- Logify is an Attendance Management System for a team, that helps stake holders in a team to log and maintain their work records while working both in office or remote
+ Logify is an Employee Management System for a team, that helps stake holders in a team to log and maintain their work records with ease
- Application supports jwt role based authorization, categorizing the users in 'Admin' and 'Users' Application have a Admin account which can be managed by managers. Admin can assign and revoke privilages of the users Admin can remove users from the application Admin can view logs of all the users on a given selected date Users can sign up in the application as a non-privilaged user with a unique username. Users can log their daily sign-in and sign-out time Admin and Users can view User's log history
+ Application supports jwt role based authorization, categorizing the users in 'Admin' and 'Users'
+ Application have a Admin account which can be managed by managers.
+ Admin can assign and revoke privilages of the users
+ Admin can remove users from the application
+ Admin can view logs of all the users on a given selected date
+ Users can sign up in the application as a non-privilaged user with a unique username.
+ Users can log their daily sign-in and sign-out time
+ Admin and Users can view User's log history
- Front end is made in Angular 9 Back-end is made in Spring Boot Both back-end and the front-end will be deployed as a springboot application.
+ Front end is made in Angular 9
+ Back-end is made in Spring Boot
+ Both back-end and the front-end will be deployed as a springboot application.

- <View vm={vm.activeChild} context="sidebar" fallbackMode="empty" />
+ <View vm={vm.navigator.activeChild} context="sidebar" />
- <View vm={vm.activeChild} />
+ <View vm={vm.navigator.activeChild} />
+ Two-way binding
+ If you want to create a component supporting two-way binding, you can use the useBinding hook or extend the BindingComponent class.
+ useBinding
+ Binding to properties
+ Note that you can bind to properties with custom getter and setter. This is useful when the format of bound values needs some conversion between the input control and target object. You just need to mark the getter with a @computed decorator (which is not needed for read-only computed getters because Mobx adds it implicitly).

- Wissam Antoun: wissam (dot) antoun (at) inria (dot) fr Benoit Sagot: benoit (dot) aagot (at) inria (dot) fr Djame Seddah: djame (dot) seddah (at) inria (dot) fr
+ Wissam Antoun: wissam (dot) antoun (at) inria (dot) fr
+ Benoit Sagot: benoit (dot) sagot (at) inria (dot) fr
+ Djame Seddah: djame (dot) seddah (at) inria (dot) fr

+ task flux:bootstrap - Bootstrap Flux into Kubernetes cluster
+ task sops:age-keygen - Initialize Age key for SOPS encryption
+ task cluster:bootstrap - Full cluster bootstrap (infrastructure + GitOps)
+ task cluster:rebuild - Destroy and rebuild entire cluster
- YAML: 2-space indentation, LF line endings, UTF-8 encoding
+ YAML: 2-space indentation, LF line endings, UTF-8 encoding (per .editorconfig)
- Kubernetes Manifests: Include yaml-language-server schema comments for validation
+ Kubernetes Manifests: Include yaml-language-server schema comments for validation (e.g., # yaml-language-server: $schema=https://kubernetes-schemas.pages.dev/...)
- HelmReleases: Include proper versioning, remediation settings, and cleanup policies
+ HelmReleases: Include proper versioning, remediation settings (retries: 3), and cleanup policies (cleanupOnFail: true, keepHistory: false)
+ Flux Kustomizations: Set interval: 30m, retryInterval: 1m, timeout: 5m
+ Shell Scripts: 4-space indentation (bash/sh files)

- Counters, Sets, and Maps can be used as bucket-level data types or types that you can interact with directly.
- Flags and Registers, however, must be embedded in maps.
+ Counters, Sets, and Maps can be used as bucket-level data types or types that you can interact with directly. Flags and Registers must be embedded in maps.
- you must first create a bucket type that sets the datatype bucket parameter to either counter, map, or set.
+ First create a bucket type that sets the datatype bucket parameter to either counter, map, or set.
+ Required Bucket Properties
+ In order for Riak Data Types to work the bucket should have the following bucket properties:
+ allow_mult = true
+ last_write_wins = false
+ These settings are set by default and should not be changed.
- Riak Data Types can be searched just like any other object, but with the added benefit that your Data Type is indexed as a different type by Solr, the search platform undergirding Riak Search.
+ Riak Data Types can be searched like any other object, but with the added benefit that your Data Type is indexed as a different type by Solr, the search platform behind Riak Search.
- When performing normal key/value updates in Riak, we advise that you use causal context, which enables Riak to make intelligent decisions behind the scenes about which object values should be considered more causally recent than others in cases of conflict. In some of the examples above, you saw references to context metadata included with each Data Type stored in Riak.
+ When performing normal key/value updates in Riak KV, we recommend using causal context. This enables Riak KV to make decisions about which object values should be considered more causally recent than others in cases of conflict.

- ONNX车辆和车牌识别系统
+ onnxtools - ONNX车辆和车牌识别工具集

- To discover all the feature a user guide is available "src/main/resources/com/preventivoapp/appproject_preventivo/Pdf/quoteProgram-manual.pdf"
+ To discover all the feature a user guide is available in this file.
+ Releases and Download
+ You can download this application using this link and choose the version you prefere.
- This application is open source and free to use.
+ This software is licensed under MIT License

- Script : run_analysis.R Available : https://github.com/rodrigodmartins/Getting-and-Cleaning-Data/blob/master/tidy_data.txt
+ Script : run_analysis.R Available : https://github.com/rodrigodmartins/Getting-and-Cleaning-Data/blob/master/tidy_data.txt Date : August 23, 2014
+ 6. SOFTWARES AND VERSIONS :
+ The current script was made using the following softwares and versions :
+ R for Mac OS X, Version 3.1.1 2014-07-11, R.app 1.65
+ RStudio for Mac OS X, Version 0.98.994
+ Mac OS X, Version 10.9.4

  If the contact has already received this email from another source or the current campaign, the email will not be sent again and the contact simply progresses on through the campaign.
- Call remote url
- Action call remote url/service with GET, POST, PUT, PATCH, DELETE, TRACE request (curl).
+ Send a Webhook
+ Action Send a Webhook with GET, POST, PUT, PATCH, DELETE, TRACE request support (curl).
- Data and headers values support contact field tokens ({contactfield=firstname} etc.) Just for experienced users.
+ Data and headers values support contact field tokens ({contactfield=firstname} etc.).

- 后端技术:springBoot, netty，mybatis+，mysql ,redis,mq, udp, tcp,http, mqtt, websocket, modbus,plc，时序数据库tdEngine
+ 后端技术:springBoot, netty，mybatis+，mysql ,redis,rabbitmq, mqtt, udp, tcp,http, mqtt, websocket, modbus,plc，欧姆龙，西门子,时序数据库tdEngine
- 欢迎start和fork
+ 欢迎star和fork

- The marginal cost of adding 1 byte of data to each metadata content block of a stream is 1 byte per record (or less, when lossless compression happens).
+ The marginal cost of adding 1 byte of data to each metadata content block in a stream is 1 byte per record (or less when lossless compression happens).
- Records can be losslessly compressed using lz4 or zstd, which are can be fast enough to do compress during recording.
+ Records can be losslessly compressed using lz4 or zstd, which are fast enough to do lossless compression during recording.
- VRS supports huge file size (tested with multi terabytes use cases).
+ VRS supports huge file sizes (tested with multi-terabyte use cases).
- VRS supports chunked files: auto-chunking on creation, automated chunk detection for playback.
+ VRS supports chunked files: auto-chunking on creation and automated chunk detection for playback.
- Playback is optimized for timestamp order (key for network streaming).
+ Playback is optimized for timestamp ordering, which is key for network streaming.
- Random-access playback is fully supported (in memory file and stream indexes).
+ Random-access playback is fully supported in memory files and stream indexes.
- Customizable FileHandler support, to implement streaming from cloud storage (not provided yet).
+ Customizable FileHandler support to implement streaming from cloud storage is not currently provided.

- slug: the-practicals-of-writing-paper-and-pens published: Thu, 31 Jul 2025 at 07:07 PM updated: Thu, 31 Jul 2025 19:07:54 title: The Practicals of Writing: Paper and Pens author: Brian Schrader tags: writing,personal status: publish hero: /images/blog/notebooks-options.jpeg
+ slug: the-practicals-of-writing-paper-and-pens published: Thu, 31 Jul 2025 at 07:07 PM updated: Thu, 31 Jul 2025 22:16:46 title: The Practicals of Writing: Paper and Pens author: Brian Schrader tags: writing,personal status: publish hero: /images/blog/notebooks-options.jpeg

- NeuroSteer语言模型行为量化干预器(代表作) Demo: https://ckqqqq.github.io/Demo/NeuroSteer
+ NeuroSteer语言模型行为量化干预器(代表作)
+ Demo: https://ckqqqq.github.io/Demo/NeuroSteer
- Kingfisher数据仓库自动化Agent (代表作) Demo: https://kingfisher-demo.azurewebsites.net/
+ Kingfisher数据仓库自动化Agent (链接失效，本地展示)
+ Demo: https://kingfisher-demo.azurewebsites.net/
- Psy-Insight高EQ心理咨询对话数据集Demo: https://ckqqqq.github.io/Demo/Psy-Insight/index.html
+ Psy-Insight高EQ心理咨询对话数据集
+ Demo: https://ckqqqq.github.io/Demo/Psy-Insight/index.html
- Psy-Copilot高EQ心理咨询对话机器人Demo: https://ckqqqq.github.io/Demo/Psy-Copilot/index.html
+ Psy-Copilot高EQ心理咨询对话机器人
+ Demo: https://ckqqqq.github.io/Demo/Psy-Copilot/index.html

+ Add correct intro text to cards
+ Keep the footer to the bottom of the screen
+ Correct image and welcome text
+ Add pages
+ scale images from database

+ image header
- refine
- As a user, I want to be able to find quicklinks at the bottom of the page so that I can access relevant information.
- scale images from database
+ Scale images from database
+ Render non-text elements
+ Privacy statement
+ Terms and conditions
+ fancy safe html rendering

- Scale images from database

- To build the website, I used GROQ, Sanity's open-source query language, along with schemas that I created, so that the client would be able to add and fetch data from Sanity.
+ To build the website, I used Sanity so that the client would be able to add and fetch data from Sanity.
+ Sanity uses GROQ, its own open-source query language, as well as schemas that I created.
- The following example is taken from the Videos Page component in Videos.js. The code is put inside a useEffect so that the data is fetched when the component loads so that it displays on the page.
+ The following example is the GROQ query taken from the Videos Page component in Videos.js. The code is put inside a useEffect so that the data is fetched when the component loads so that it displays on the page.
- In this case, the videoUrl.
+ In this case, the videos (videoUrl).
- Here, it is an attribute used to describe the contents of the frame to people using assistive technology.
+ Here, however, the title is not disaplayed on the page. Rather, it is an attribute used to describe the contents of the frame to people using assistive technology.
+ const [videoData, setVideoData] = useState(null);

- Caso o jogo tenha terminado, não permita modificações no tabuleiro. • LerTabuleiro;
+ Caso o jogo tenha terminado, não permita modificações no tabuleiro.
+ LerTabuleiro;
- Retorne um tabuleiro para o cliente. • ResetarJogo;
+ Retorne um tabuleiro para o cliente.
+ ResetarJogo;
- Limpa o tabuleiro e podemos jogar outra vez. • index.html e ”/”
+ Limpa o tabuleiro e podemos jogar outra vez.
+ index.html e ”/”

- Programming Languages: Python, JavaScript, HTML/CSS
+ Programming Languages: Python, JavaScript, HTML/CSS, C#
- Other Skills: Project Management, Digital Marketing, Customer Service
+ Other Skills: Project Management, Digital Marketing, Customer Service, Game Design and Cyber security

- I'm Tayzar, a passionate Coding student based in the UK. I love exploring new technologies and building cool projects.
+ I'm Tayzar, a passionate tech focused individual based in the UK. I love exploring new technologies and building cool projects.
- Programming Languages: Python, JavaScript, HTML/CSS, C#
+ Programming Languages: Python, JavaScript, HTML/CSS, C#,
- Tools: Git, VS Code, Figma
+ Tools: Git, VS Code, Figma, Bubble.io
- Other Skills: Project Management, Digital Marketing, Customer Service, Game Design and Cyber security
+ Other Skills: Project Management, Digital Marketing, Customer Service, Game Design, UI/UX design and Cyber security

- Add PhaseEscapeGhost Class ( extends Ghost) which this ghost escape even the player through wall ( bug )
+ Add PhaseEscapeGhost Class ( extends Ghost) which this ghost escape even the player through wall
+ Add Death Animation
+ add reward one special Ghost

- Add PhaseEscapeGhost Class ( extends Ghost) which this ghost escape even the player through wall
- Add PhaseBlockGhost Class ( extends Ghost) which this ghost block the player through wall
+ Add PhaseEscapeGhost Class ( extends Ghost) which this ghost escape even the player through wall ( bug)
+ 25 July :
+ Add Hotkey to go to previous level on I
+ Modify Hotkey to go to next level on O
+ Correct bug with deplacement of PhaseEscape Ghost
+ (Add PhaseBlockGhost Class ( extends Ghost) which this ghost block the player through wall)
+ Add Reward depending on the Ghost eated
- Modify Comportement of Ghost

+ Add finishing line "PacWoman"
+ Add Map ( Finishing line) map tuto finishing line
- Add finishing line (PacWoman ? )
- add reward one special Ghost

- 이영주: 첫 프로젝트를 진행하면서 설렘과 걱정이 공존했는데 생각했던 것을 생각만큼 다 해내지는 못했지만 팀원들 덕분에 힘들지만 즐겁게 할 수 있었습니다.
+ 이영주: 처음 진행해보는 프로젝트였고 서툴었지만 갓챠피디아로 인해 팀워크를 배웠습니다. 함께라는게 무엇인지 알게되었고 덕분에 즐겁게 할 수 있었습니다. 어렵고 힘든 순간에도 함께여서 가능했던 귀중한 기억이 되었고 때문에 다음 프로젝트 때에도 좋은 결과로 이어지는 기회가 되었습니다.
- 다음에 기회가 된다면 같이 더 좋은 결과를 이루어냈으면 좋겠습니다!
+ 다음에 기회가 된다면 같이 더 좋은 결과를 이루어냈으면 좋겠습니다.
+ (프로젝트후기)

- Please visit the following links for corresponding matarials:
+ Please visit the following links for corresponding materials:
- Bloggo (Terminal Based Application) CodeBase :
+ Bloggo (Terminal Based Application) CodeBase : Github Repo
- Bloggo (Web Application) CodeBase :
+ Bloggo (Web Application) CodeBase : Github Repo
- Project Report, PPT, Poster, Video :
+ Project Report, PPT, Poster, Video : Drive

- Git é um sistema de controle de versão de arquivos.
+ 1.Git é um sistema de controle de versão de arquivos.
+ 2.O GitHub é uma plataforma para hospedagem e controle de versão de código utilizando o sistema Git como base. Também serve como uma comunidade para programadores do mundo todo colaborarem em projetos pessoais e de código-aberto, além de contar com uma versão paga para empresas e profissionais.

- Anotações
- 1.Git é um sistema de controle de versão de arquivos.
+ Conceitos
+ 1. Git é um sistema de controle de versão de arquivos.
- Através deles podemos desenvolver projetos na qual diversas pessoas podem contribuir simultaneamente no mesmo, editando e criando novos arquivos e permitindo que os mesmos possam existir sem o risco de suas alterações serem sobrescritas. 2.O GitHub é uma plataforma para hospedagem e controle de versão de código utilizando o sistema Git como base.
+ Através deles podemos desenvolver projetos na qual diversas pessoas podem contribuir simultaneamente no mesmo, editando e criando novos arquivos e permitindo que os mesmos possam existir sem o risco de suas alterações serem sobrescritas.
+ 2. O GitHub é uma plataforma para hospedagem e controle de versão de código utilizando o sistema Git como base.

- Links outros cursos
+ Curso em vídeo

_ _ _

▸ **How to complete this task**: Reproduce the entries above exactly, but only the lines between the line holding "Releases and Download" and the line holding "- 后端技术:springBoot, netty，mybatis+，mysql", inclusive.

▸ **Response below**:
+ Releases and Download
+ You can download this application using this link and choose the version you prefere.
- This application is open source and free to use.
+ This software is licensed under MIT License

- Script : run_analysis.R Available : https://github.com/rodrigodmartins/Getting-and-Cleaning-Data/blob/master/tidy_data.txt
+ Script : run_analysis.R Available : https://github.com/rodrigodmartins/Getting-and-Cleaning-Data/blob/master/tidy_data.txt Date : August 23, 2014
+ 6. SOFTWARES AND VERSIONS :
+ The current script was made using the following softwares and versions :
+ R for Mac OS X, Version 3.1.1 2014-07-11, R.app 1.65
+ RStudio for Mac OS X, Version 0.98.994
+ Mac OS X, Version 10.9.4

  If the contact has already received this email from another source or the current campaign, the email will not be sent again and the contact simply progresses on through the campaign.
- Call remote url
- Action call remote url/service with GET, POST, PUT, PATCH, DELETE, TRACE request (curl).
+ Send a Webhook
+ Action Send a Webhook with GET, POST, PUT, PATCH, DELETE, TRACE request support (curl).
- Data and headers values support contact field tokens ({contactfield=firstname} etc.) Just for experienced users.
+ Data and headers values support contact field tokens ({contactfield=firstname} etc.).

- 后端技术:springBoot, netty，mybatis+，mysql ,redis,mq, udp, tcp,http, mqtt, websocket, modbus,plc，时序数据库tdEngine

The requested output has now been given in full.